#Linear Algebra for Data Science: HW3, task 1 (2.5 pts)
#Background extraction via SVD
#<div align="right"> &copy; Markiian Novosad & Rostyslav Hryniv, 2023 </div>

## Completed by:   
*   First team member
*   Second team member

The aim of this task is to use the SVD-based $k$-rank approximation of a given matrix to extract the background of a video sequence of frames

In [1]:
import numpy as np
import cv2
import gdown
from PIL import Image
from IPython.display import HTML
from base64 import b64encode

gdown.download("https://drive.google.com/file/d/1HpNTozAlQN5EREPs1IL2JmrrNEfrWckA/view?usp=sharing", "video.mp4", quiet=False)

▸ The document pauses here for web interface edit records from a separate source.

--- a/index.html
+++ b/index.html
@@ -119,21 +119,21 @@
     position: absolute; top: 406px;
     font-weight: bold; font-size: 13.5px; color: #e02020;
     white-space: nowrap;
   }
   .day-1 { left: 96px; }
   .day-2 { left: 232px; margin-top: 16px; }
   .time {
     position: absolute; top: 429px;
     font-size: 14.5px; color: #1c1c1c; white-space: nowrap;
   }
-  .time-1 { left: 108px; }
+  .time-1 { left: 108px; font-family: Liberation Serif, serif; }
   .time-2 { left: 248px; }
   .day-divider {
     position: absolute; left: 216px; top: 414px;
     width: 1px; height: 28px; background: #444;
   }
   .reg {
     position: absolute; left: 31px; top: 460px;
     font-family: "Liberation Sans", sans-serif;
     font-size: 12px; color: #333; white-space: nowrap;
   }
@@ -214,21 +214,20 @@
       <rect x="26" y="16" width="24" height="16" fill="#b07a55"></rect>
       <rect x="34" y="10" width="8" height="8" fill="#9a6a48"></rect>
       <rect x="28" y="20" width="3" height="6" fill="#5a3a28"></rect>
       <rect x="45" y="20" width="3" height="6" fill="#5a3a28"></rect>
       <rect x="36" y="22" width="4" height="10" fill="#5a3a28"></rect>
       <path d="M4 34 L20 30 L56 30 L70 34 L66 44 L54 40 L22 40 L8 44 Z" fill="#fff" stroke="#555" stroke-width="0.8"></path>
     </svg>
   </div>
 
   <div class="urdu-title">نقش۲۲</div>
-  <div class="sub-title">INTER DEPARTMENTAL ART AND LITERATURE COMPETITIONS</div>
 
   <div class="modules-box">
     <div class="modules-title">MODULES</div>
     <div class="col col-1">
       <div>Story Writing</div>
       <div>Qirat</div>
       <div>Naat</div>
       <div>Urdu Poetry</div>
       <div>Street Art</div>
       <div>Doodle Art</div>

def show_video(video_path, video_width = 600):

  mp4 = open(video_path,'rb').read()
  print(len(mp4))
  data_url = "data:video/mp4;base64," + b64encode(mp4).decode()
  return HTML("""
  <video width=400 controls>
        <source src="%s" type="video/mp4">
  </video>
  """ % data_url)

ModuleNotFoundError: No module named 'cv2'

#1. Preparation (0.5 pts)

-  take a short video with a fixed background and relatively small moving part
- extract $N$ equally spaced frames and convert them to greyscale images
- reshape each image into a column vector of size $M\times 1$, with $M:=w\times h$
- form a matrix $A$ of $N$ columns

In [None]:
video_file = "./video.mp4"

# Load the video using OpenCV
cap = cv2.VideoCapture(video_file)

# Get the number of frames and height, width of each frame
num_frames = int(cap.get(cv2.CAP_PROP_FRAME_COUNT))
frame_height = int(cap.get(cv2.CAP_PROP_FRAME_HEIGHT))
frame_width = int(cap.get(cv2.CAP_PROP_FRAME_WIDTH))

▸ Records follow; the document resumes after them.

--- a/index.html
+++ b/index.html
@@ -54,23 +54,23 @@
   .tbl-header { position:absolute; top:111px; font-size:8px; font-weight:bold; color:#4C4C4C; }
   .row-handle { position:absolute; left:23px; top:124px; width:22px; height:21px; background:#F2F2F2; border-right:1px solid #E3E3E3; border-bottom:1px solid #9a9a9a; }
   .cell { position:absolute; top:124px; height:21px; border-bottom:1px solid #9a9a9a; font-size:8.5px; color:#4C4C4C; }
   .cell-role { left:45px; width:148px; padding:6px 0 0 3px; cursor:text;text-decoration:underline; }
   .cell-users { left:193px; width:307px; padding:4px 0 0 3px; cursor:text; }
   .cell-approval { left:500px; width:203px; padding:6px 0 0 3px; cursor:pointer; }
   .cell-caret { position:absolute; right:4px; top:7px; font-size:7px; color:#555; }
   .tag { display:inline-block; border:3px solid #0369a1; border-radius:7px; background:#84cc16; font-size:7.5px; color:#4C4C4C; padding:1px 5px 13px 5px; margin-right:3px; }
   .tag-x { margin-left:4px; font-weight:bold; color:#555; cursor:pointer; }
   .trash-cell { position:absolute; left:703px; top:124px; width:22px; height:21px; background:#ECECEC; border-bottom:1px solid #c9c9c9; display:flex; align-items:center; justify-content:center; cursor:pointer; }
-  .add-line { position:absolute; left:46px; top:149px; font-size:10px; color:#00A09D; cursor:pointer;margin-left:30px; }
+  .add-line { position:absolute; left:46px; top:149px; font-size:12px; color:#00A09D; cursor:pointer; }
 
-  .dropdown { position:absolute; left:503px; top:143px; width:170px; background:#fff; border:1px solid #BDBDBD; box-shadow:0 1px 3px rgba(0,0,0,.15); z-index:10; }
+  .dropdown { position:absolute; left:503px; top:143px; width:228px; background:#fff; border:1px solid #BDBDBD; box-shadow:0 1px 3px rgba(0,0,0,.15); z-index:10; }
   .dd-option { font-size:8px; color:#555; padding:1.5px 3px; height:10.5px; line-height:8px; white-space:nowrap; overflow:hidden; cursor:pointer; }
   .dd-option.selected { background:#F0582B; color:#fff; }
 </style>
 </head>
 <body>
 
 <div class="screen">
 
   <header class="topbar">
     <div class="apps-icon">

N = ... # select desired number of frames
frame_indices = ... # create equaly distributed frame indices over whole video

# Initialize an array to store the selected frames
frames = np.zeros((N, frame_height, frame_width), dtype=np.float32)

# Loop through the selected frames and store them
for i, index in enumerate(frame_indices):
    cap.set(cv2.CAP_PROP_POS_FRAMES, index)
    ret, frame = cap.read()
    frames[i] = ... # convert to GrayScale using cv2 and normalize uint8 to floats [0.0, 1.0]

# Release the video capture
cap.release()

# Reshape each frame into a column vector
M = frame_height * frame_width
A = ...



In [None]:
# Visualize any frame from matrix A to make shure that everything is OK with your data
Image.fromarray((A[...] ...).astype(np.uint8))


#2. Background extraction (1 pt)

We have the matrix $A$ of $N$ (no. of frames) columns and $M = w \times h$ rows. Our aim here is to find the best rank-$1$ approximation $\mathbf{u}\mathbf{v}^\top$ of $A$

- recall that $\mathbf{v}$ is the eigenvector of an $N\times N$ matrix $A^\top A$ corresponding to the largest eigenvalue; power method should find them very fast
- how do we find $\mathbf{u}$ given $\mathbf{v}$?
---
**_Include your explanations here_**

---
- use $\mathbf{u}\mathbf{v}^\top$ as a background
- remove background from the frames and recombine them into a video with moving part only


In [None]:
A_tA = np.dot(A.T, A)

# Define the number of iterations
num_iterations = 100

# Initialize a random vector v
v = np.random.rand(A.shape[1]).astype(np.float32)

# Normalize the vector v
v = v / np.linalg.norm(v)

# Loop through the iterations
for i in range(num_iterations):
    # Calculate Av
    Av = np.dot(...)

    # Normalize Av
    Av = ...

    # Replace v with Av
    v = Av

# Calculate the largest eigenvalue
lambda_max = np.dot(np.dot(v, A_tA), v)

# Calculate the rank-1 approximation of A

uvt = ...

# Remove the background from the frames
background = uvt.reshape((A.shape[0], A.shape[1]))
A_foregrounds = np.abs( A - background )
foregrounds = A_foregrounds.reshape((frame_height, frame_width, N)).transpose((2,0,1)) * 255
foregrounds = foregrounds.astype(np.uint8)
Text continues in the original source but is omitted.